That looks straightforward enough, but suppose you now want to count the lines in that file.

numLines, err := script.File("test.txt").CountLines()

For something a bit more challenging, let's try counting the number of lines in the file that match the string Error:

numErrors, err := script.File("test.txt").Match("Error").CountLines()

But what if, instead of reading a specific file, we want to simply pipe input into this program, and have it output only matching lines (like grep)?

script.Stdin().Match("Error").Stdout()

Just for fun, let's filter all the results through some arbitrary Go function:

script.Stdin().Match("Error").FilterLine(strings.ToUpper).Stdout()

That was almost too easy! So let's pass in a list of files on the command line, and have our program read them all in sequence and output the matching lines:

script.Args().Concat().Match("Error").Stdout()

Maybe we're only interested in the first 10 matches. No problem:

script.Args().Concat().Match("Error").First(10).Stdout()

What's that? You want to append that output to a file instead of printing it to the terminal? You've got some attitude, mister. But okay:

script.Args().Concat().Match("Error").First(10).AppendFile("/var/log/errors.txt")

And if we'd like to send the output to the terminal as well as to the file, we can do that:

script.Echo("data").Tee().AppendFile("data.txt")

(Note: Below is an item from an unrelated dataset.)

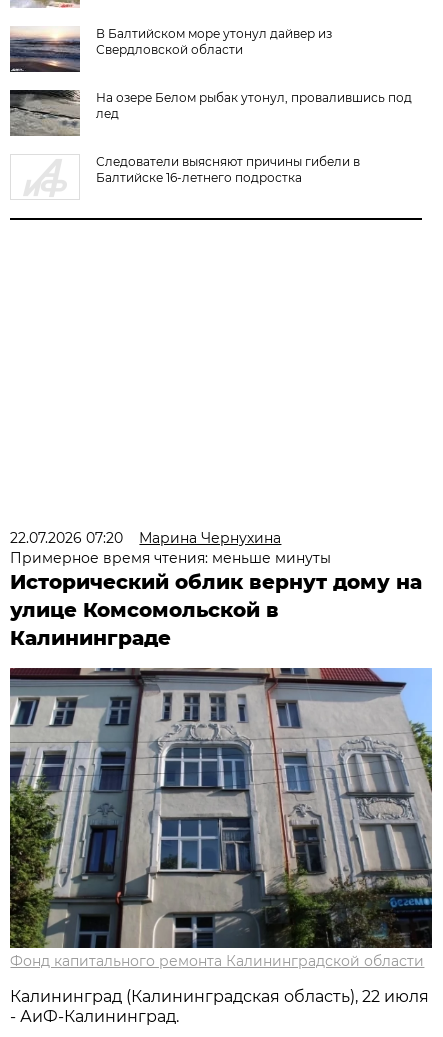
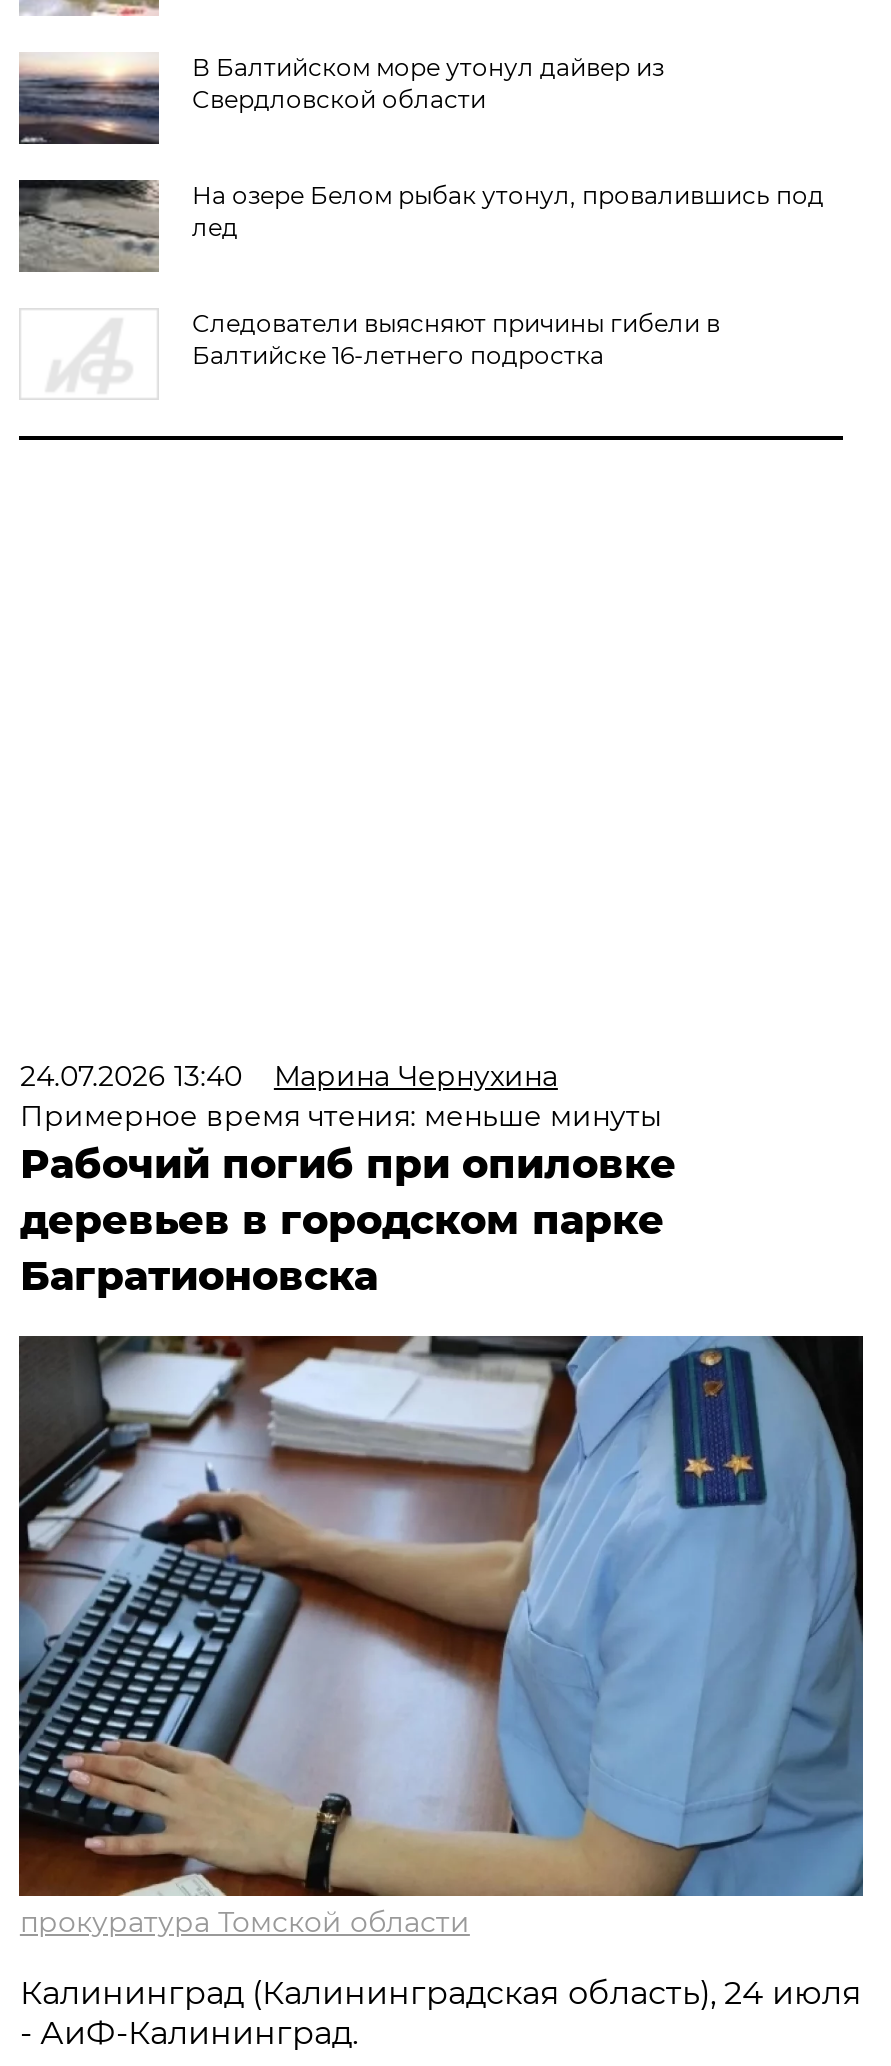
[10,529,281,547] 22.07.2026 07:20 Марина Чернухина -> [20,1058,558,1094] 24.07.2026 13:40 Марина Чернухина
[10,570,422,650] Исторический облик вернут дому на | улице Комсомольской в | Калининграде -> [20,1140,676,1300] Рабочий погиб при опиловке | деревьев в городском парке | Багратионовска
[9,667,433,970] [image] | Фонд капитального ремонта Калининградской области -> [17,1334,865,1940] [image] | прокуратура Томской области
[10,987,429,1006] Калининград (Калининградская область), 22 июля -> [20,1974,862,2012] Калининград (Калининградская область), 24 июля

We're not limited to getting data only from files or standard input. We can get it from HTTP requests too:

script.Get("https://wttr.in/London?format=3").Stdout()
// Output:
// London: 🌦   +13°C

That's great for simple GET requests, but suppose we want to send some data in the body of a POST request, for example. Here's how that works:

script.Echo(data).Post(URL).Stdout()

If we need to customise the HTTP behaviour in some way, such as using our own HTTP client, we can do that:

script.NewPipe().WithHTTPClient(&http.Client{
	Timeout: 10 * time.Second,
}).Get("https://example.com").Stdout()

Or maybe we need to set some custom header on the request. No problem. We can just create the request in the usual way, and set it up however we want. Then we pass it to Do, which will actually perform the request:

req, err := http.NewRequest(http.MethodGet, "http://example.com", nil)
req.Header.Add("Authorization", "Bearer "+token)
script.Do(req).Stdout()

The HTTP server could return some non-okay response, though; for example, “404 Not Found”. So what happens then?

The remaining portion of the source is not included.